Il canale laterale attraverso codici a ultrasuoni rende possibile la de-pseudonimizzazione di Bitcoin e la de-anonimizzazione degli utenti Tor. Per esempio, il solito malintenzionato può rivelare la relazione tra un indirizzo Bitcoin e l’identità dell’utente reale. Il malintenzionato è, quindi, in grado di ottenere un profilo utente dettagliato e completo creando un canale laterale ad ultrasuoni tra il dispositivo mobile e un mittente audio.

«Il nostro studio su tre tecnologie commerciali di tracciamento a ultrasuoni – afferma lo studio tedesco – rivela che i meccanismi di tracciamento delineati non sono una minaccia teorica, ma attivamente implementati (per esempio Shopkick e Lisnr) o almeno in fase di implementazione (ad esempio SilverPush)».

Anche qui il pensiero corre a Immuni, e a quella “frasetta” per cui i dati sarebbero resi del tutto anonimi entro fine anno – ma come, non dovrebbero esserlo da subito?

Conclusioni

Ecco, quindi, come si prospetta il problema. Immaginiamo che un qualunque dispositivo digitale, per esempio la nostra TV, emetta un segnale inaudibile per noi ma captabile dal nostro smartphone (appunto un ultrasuono). Il telefonino passa il segnale a una App che può riceverlo, anche se destinata a tutt’altro (per esempio Immuni). Questa a sua volta trasmette dati e informazioni personali a un server informandolo su dove siamo, cosa stiamo facendo cosa stiamo guardando…. chi c’è con noi (anche lui obbligato ad avere Immuni). Lo stesso potrà ripetersi in qualsiasi luogo (ufficio, negozio, casello autostradale… ovunque) dotato di strumenti digitali.
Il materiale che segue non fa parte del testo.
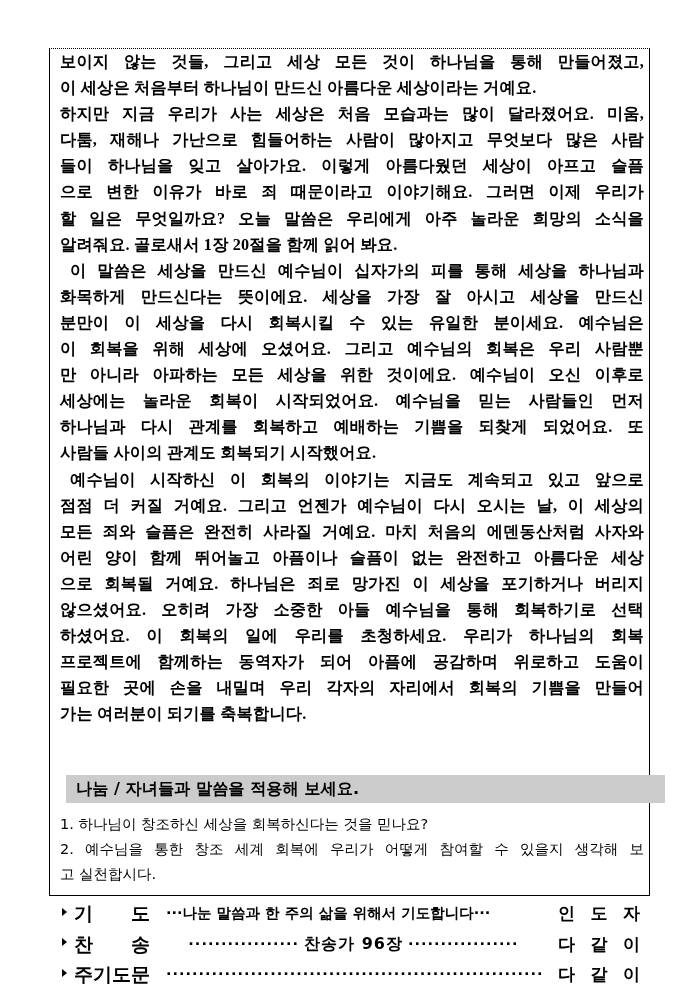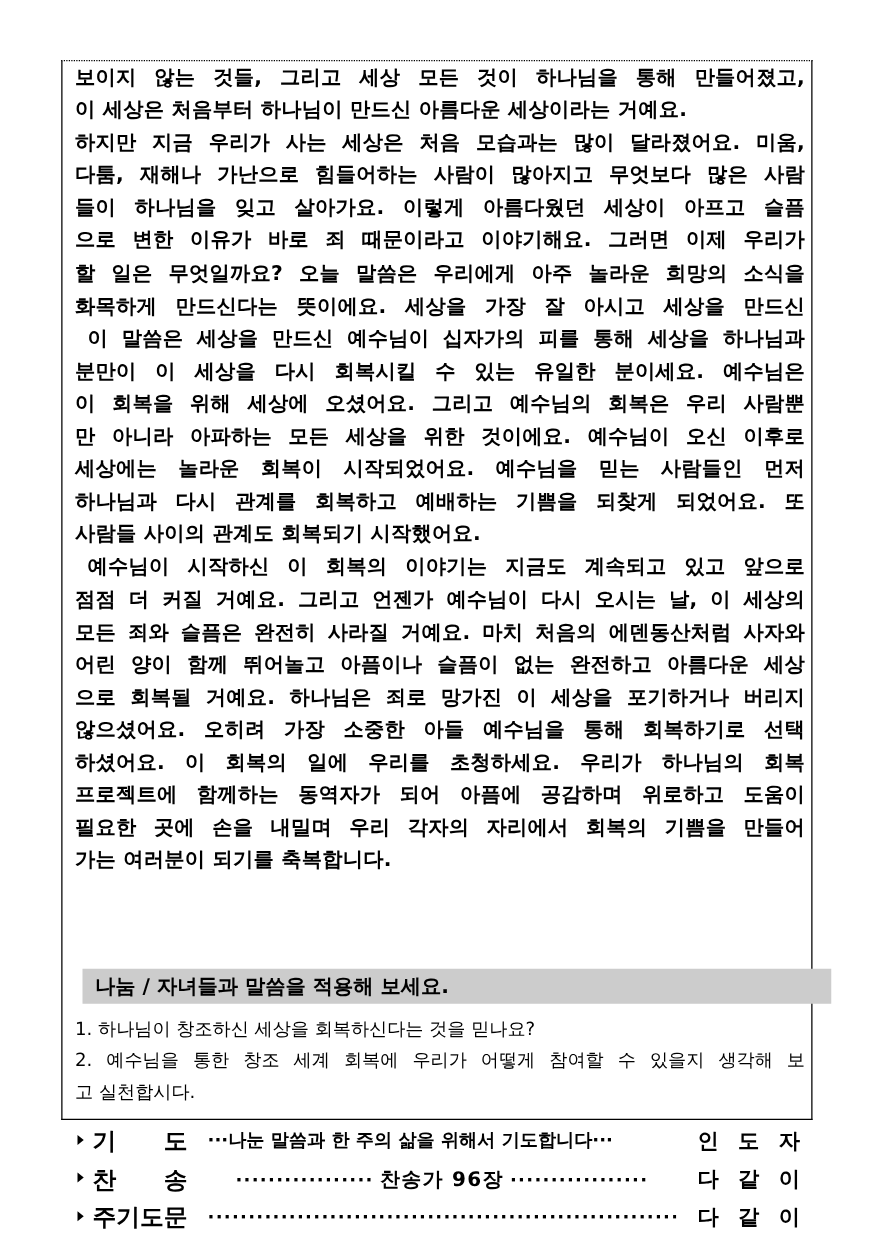--- a/index.html
+++ b/index.html
@@ -3,21 +3,21 @@
 <meta charset="utf-8">
 <style>
   html, body { margin: 0; padding: 0; background: #ffffff; }
   body { width: 700px; height: 992px; position: relative; overflow: hidden;
          font-family: "DejaVu Sans", sans-serif; color: #000; }
   .box { position: absolute; left: 49px; top: 48px; width: 601px; height: 848px;
          border-left: 1px solid #000; border-right: 1px solid #000; border-bottom: 1px solid #000;
          border-top: 1px dotted #000; box-sizing: border-box; }
   .body-text { position: absolute; left: 10px; top: 0px; width: 584px; }
   .line { height: 26.1px; line-height: 26px; font-size: 16.2px; font-weight: bold;
-          white-space: nowrap; text-align: justify; text-align-last: justify; letter-spacing: 0.2px; }
+          white-space: nowrap; text-align: justify; text-align-last: justify; letter-spacing: 0.2px; font-family: Liberation Serif, serif; }
   .line.last { text-align-last: left; }
   .line.indent { padding-left: 10px; }
   .sharing-bar { position: absolute; left: 16px; top: 726px; width: 599px; height: 28px;
                  background: #cccccc; }
   .sharing-title { position: absolute; left: 10px; top: 0; line-height: 28px; font-size: 16.2px;
                    font-weight: bold; white-space: nowrap; }
   .questions { position: absolute; left: 10px; top: 763px; width: 584px; }
   .q { height: 25px; line-height: 25px; font-size: 14.5px; font-weight: normal; white-space: nowrap;
        text-align: justify; text-align-last: justify; }
   .q.last { text-align-last: left; }
@@ -41,22 +41,23 @@
 
 <div class="box">
   <div class="body-text">
     <div class="line">보이지 않는 것들, 그리고 세상 모든 것이 하나님을 통해 만들어졌고,</div>
     <div class="line last">이 세상은 처음부터 하나님이 만드신 아름다운 세상이라는 거예요.</div>
     <div class="line">하지만 지금 우리가 사는 세상은 처음 모습과는 많이 달라졌어요. 미움,</div>
     <div class="line">다툼, 재해나 가난으로 힘들어하는 사람이 많아지고 무엇보다 많은 사람</div>
     <div class="line">들이 하나님을 잊고 살아가요. 이렇게 아름다웠던 세상이 아프고 슬픔</div>
     <div class="line">으로 변한 이유가 바로 죄 때문이라고 이야기해요. 그러면 이제 우리가</div>
     <div class="line">할 일은 무엇일까요? 오늘 말씀은 우리에게 아주 놀라운 희망의 소식을</div>
+    <div class="line last">알려줘요. 골로새서 1장 20절을 함께 읽어 봐요.</div>
+    <div class="line indent">이 말씀은 세상을 만드신 예수님이 십자가의 피를 통해 세상을 하나님과</div>
     <div class="line">화목하게 만드신다는 뜻이에요. 세상을 가장 잘 아시고 세상을 만드신</div>
-    <div class="line indent">이 말씀은 세상을 만드신 예수님이 십자가의 피를 통해 세상을 하나님과</div>
     <div class="line">분만이 이 세상을 다시 회복시킬 수 있는 유일한 분이세요. 예수님은</div>
     <div class="line">이 회복을 위해 세상에 오셨어요. 그리고 예수님의 회복은 우리 사람뿐</div>
     <div class="line">만 아니라 아파하는 모든 세상을 위한 것이에요. 예수님이 오신 이후로</div>
     <div class="line">세상에는 놀라운 회복이 시작되었어요. 예수님을 믿는 사람들인 먼저</div>
     <div class="line">하나님과 다시 관계를 회복하고 예배하는 기쁨을 되찾게 되었어요. 또</div>
     <div class="line last">사람들 사이의 관계도 회복되기 시작했어요.</div>
     <div class="line indent">예수님이 시작하신 이 회복의 이야기는 지금도 계속되고 있고 앞으로</div>
     <div class="line">점점 더 커질 거예요. 그리고 언젠가 예수님이 다시 오시는 날, 이 세상의</div>
     <div class="line">모든 죄와 슬픔은 완전히 사라질 거예요. 마치 처음의 에덴동산처럼 사자와</div>
     <div class="line">어린 양이 함께 뛰어놀고 아픔이나 슬픔이 없는 완전하고 아름다운 세상</div>

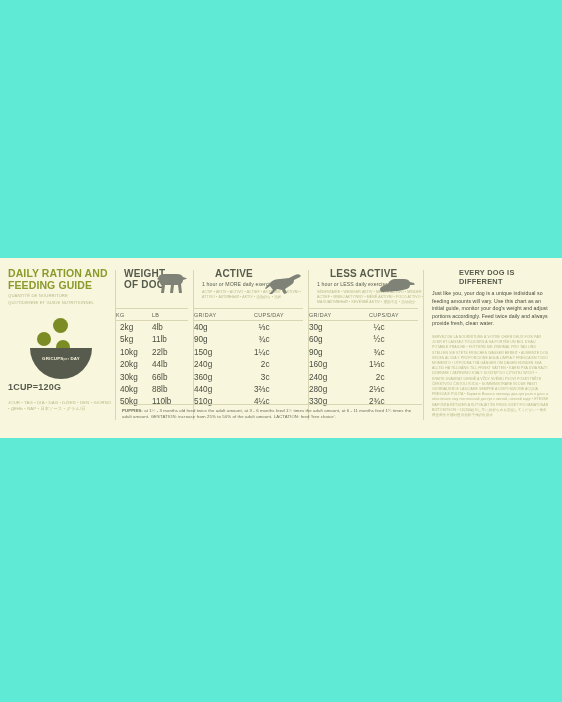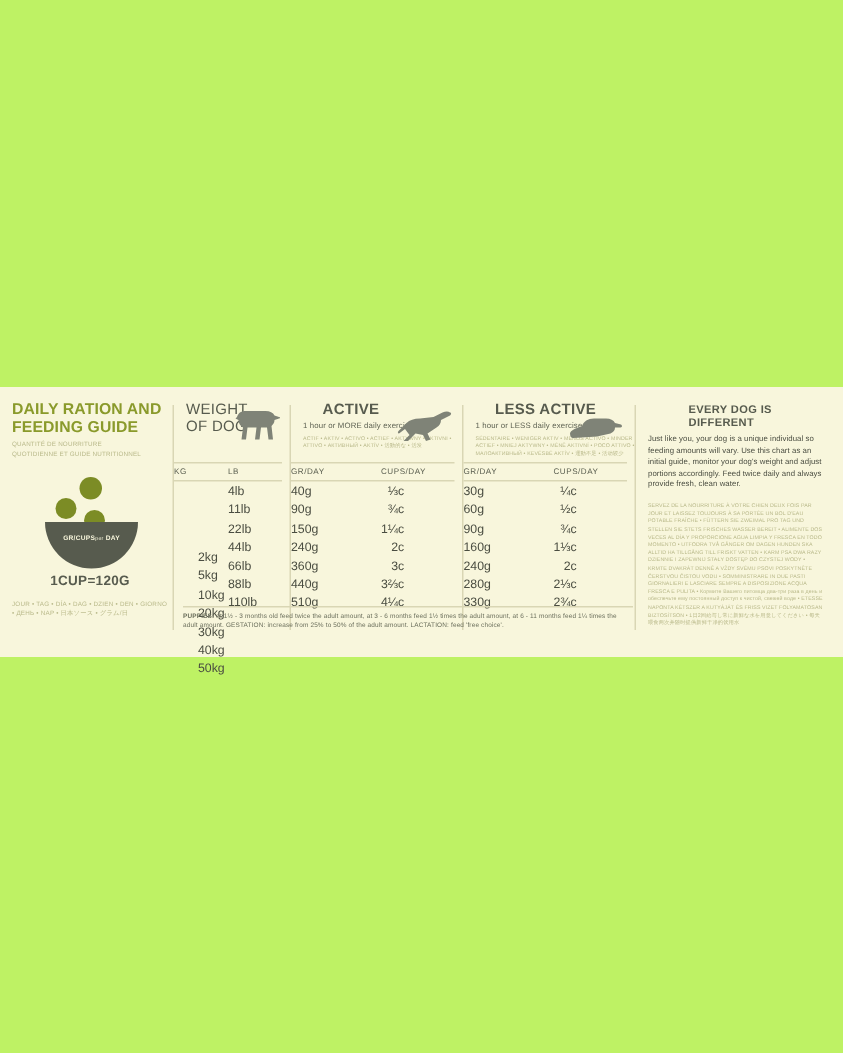--- a/index.html
+++ b/index.html
@@ -1,21 +1,21 @@
 <!DOCTYPE html>
 <html><head>
 <meta charset="utf-8">
 <style>
   html,body{margin:0;padding:0;}
   body{
     width:562px;height:702px;background:#ffffff;
     font-family:"Liberation Sans","DejaVu Sans",sans-serif;
     -webkit-font-smoothing:antialiased;
   }
-  .page{position:relative;width:562px;height:702px;overflow:hidden;background:#bef264;}
+  .page{position:relative;width:562px;height:702px;overflow:hidden;background:#5eead4;}
 
   
   .band{
     position:absolute;left:0;top:258px;width:562px;height:180px;
     background:#f8f6dc;
   }
   .band-inner{
     position:absolute;left:8px;top:10px;width:546px;height:160px;
     display:flex;align-items:flex-start;
   }
@@ -44,32 +44,32 @@
   .bowl{
     position:absolute;left:22px;top:32px;width:62px;height:31px;
     background:#575b4e;border-radius:0 0 34px 34px;
   }
   .bowl-label{
     position:absolute;left:0;top:8px;width:62px;text-align:center;
     color:#f8f6dc;font-size:4.4px;font-weight:bold;letter-spacing:.2px;
   }
   .bowl-label i{font-size:3.4px;font-style:normal;font-weight:normal;}
   .cup-eq{
-    margin-top:4px;width:104px;text-align:center;
+    margin-top:4px;width:104px;text-align:left;
     color:#575b4e;font-size:9px;font-weight:bold;letter-spacing:.2px;
   }
   .lang-days{
     margin-top:8px;width:104px;color:#b9b98a;font-size:4.2px;
     line-height:6.2px;letter-spacing:.15px;
   }
 
   
   .col-weight{width:78px;padding-left:8px;}
   .hdr-big{
-    color:#575b4e;font-weight:normal;font-size:10px;line-height:11px;
+    color:#575b4e;font-weight:bold;font-size:10px;line-height:11px;
     letter-spacing:.2px;
   }
   .dog-stand{position:absolute;right:6px;top:1px;}
   .hrule{
     position:absolute;left:0;right:6px;height:1px;background:#d9d6b4;
   }
   .subhdr{
     position:absolute;font-size:5.4px;color:#5d6152;letter-spacing:.35px;
   }
   .rows{position:absolute;top:54px;left:0;}
@@ -149,21 +149,21 @@
           <svg width="36" height="26" viewBox="0 0 36 26">
             <path fill="#7f8377" d="M6 9c1-3 3-4 6-4h13c3 0 5 1 6 3l3 1c1 0 1 1 0 1l-3 1c0 2-1 3-2 4l1 9h-3l-1-8h-4l-1 8h-3l1-8h-6l-1 8h-3l1-8c-2-1-3-3-3-5l-2-1z"></path>
           </svg>
         </span>
 
         <div class="hrule" style="top:40px;"></div>
         <div class="subhdr" style="left:0;top:44px;">KG</div>
         <div class="subhdr" style="left:36px;top:44px;">LB</div>
         <div class="hrule" style="top:52px;"></div>
 
-        <div class="rows" style="left:16px;margin-top:44px;">
+        <div class="rows" style="left:4px;">
           <div class="row">2kg</div>
           <div class="row">5kg</div>
           <div class="row">10kg</div>
           <div class="row">20kg</div>
           <div class="row">30kg</div>
           <div class="row">40kg</div>
           <div class="row">50kg</div>
         </div>
         <div class="rows" style="left:36px;">
           <div class="row">4lb</div>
Alla fine, il binomio ultrasuoni – App “traditrice” avrà condiviso tutto, ma proprio tutto di te, anche le tue attività, le tue preferenze, i tuoi gusti le tue frequentazioni politiche…

Sappaino che l’App Immuni è sotto la lente del Copasir che, sicuramente, si starà occupando anche di questo. O così, almeno, auspichiamo. Altrimenti i rischi potrebbero essere irreparabili.